The search gradually started becoming chaotic. Quarrels. A moment of quiet. Understanding each other. Understanding the distances has started growing between them because of their busy lives. Ways to fix that. Reconcile. Spend more time together. With each other. They did mention me. Play me more. Maybe every week. If I had hands and legs, I would have done a happy dance, perhaps. But the critical part still remained, where’s the record? The other records waited and waited, perhaps sleepy by now. Blabbering, angrily. Wishing to self-destruct themselves. Hang on, why are the couple so happy?

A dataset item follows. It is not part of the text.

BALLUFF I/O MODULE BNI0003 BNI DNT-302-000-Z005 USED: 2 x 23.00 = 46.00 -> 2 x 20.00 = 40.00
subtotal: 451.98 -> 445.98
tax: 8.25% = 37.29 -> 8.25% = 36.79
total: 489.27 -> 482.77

So, they just found the sari and the suit they wore at their wedding. Which seemingly was lost. Leading to quarrels one night. And there it is, now. They wore it, happily posing, and clicked a lot of pictures. I felt happy for them.
The lonely musical instrument is gathering dust in the corner. An acoustic guitar. They found it too. Rather re-discovered their love for it. Some little musical sessions of songs they were supposed to play on me. Raw and missing a lot of notes, if you ask me. But I can see their eyes smiling. They are enjoying themselves. There’s carefree energy in each of the molecules in that room. Absent for a long time. Now back. Is it permanent or temporary? Would it flicker off, lost in air like a speck of dust?
More in store. Soon they found their photo album. That they always wished to scroll through but never found time. But they found time today. As their eyes lovingly scanned the pages, their smiles felt the brightest, the room felt the best in quite a long, long time. I felt happy for them again.
I knew they wouldn’t play me today. And it is totally okay, I guess. They seemed to be in a happy space after so long. And as an old family gramophone, what else can I wish for?
As for the record, they were searching, well that was perched on me the whole time! But Sshhh, please don’t tell them, I find this soulful comfort in watching their unworried smile.